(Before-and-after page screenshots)
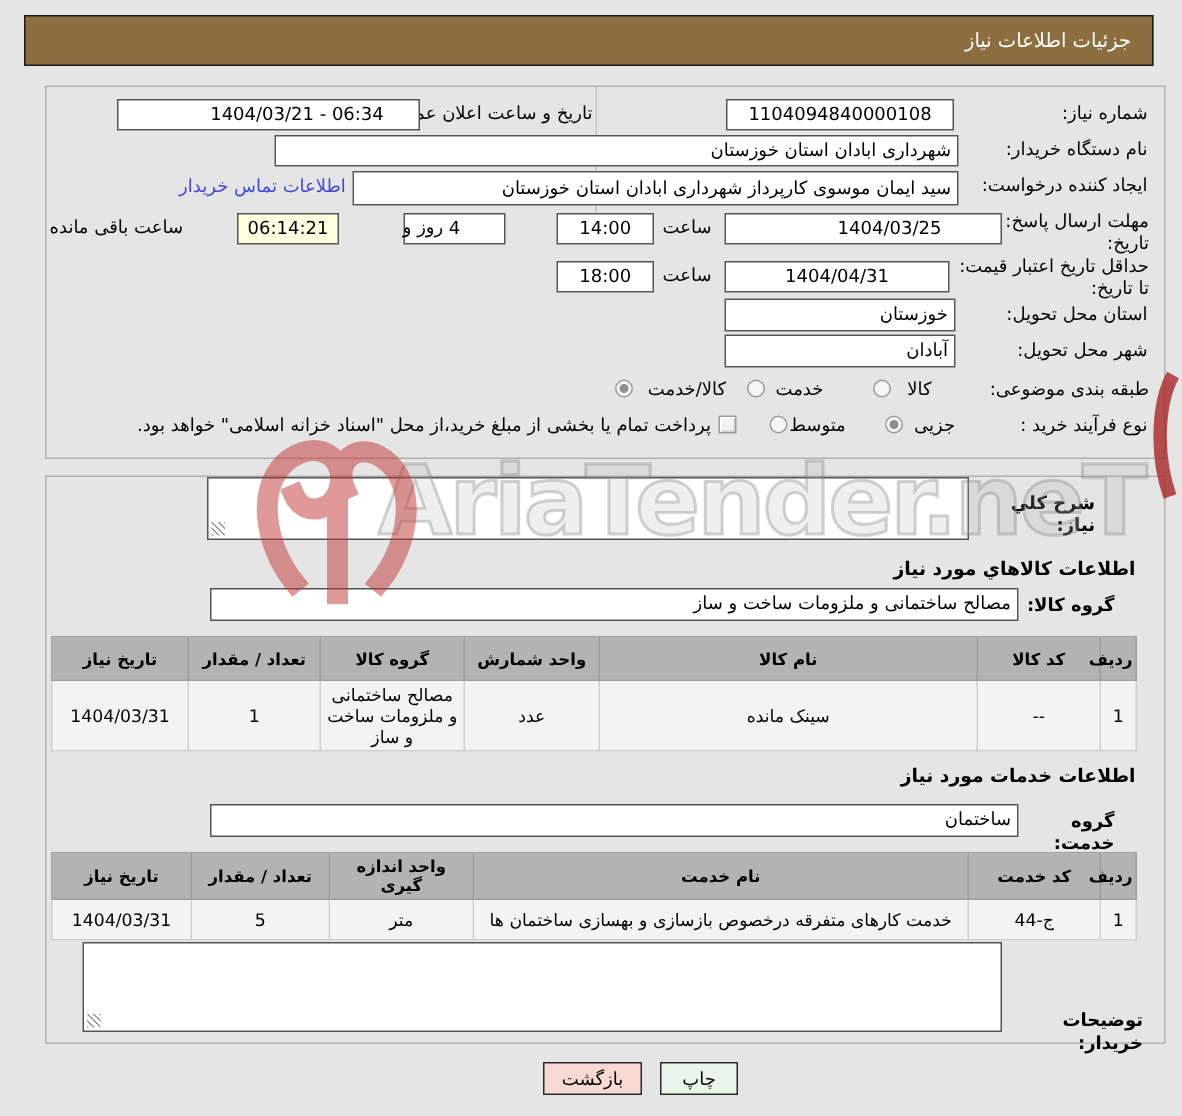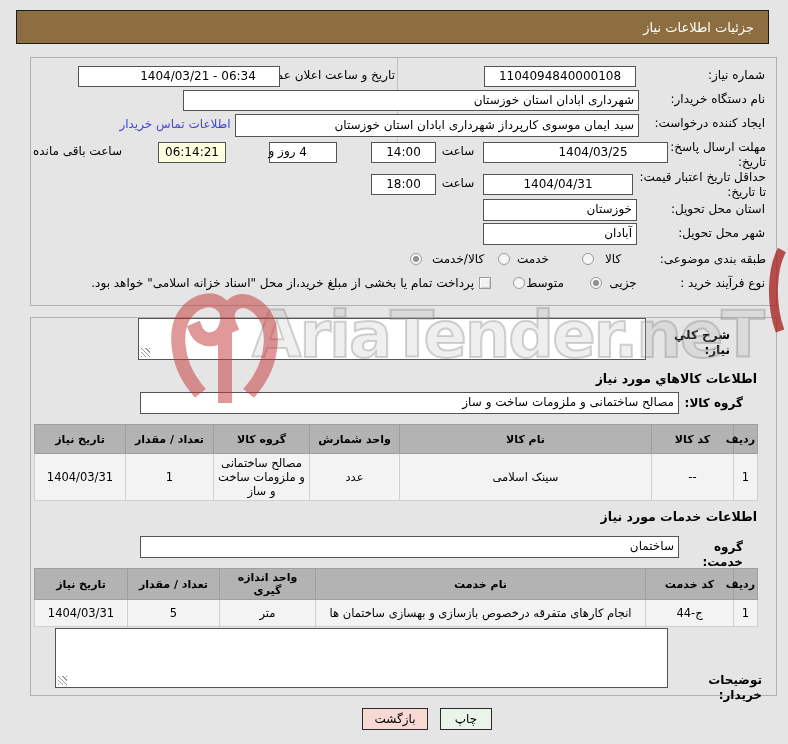--- a/index.html
+++ b/index.html
@@ -176,7 +176,7 @@
       <tr>
         <td>1</td>
         <td>--</td>
-        <td>سینک اسلامی</td>
+        <td>سینک مانده</td>
         <td>عدد</td>
         <td>مصالح ساختمانی و ملزومات ساخت و ساز</td>
         <td>1</td>

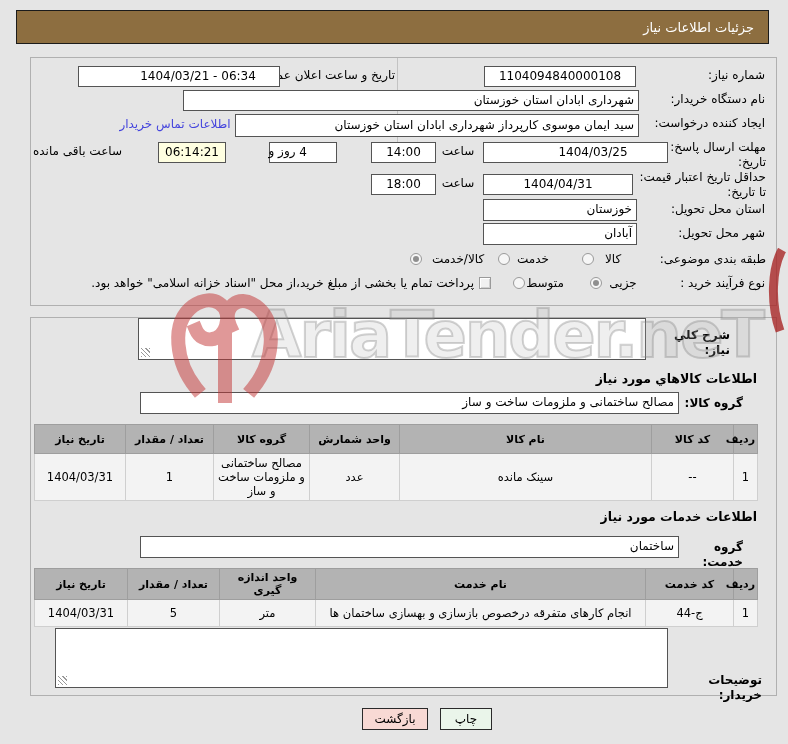--- a/index.html
+++ b/index.html
@@ -212,7 +212,7 @@
       <tr>
         <td>1</td>
         <td>ج-44</td>
-        <td>انجام کارهای متفرقه درخصوص بازسازی و بهسازی ساختمان ها</td>
+        <td>خدمت کارهای متفرقه درخصوص بازسازی و بهسازی ساختمان ها</td>
         <td>متر</td>
         <td>5</td>
         <td>1404/03/31</td>

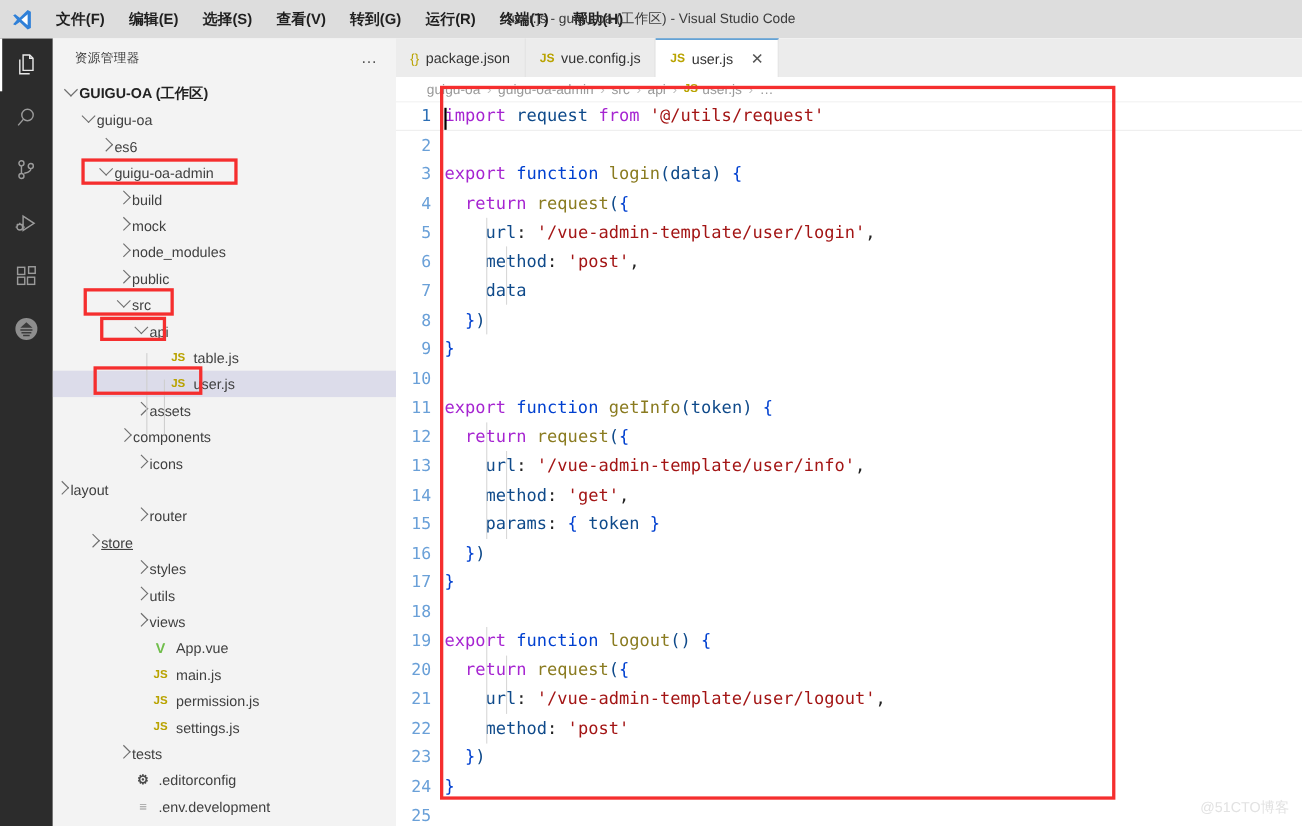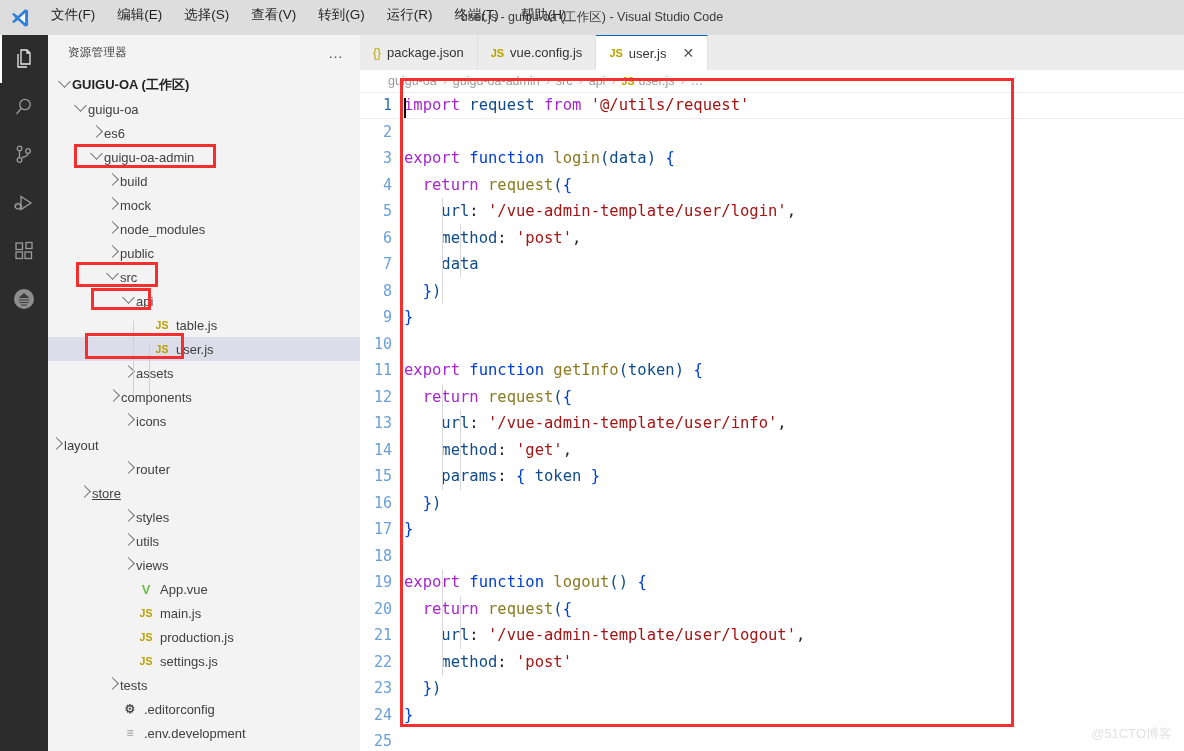--- a/index.html
+++ b/index.html
@@ -26,7 +26,7 @@
     display: flex; align-items: center; justify-content: center;
   }
   .vscode-logo svg { display: block; }
-  .menubar { display: flex; height: 30px; }
+  .menubar { display: flex; align-items: center; height: 30px; font-weight: bold; }
   .menu-item {
     padding: 2px 11px;
     font-size: 13.5px;

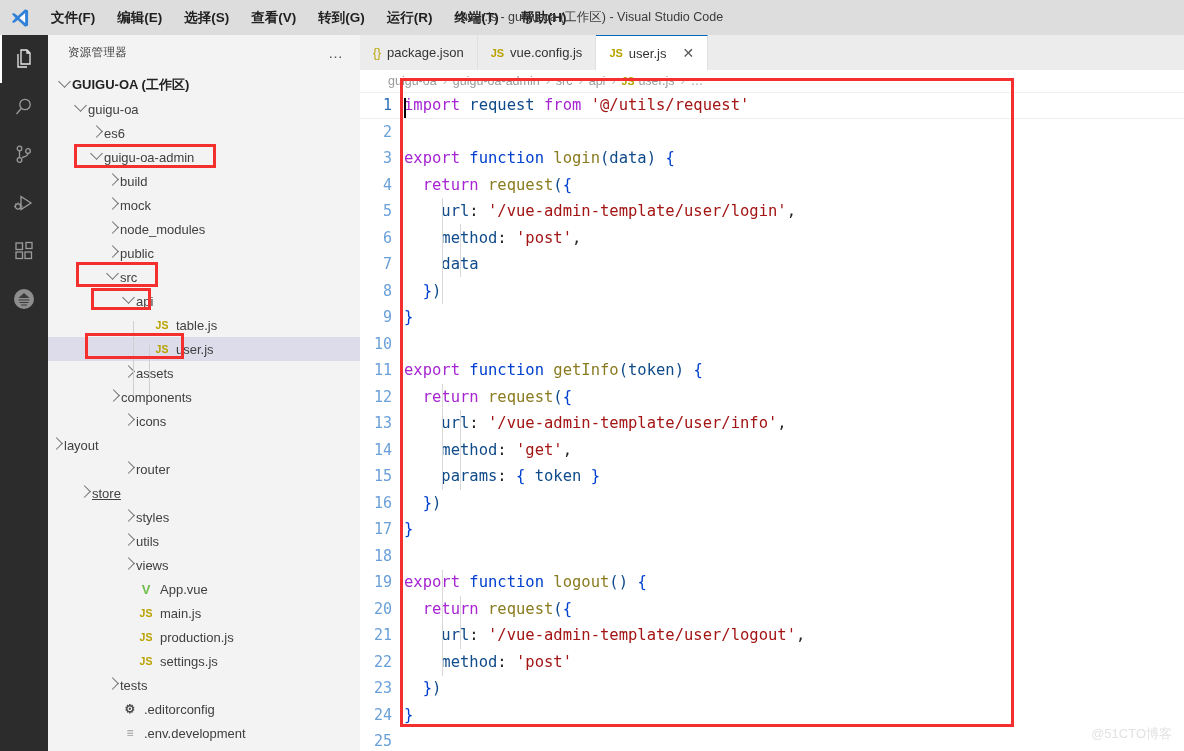--- a/index.html
+++ b/index.html
@@ -429,7 +429,7 @@
         <div class="trow" style="padding-left: 72px;">
           <span class="tw"></span>
           <span class="ficon js">JS</span>
-          <span class="tlabel">production.js</span>
+          <span class="tlabel">permission.js</span>
         </div>
         <div class="trow" style="padding-left: 72px;">
           <span class="tw"></span>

**Task directions:**
Which lines of the records above contain the word "tlabel"? Copy each of them.

**Task answer:**
-          <span class="tlabel">production.js</span>
+          <span class="tlabel">permission.js</span>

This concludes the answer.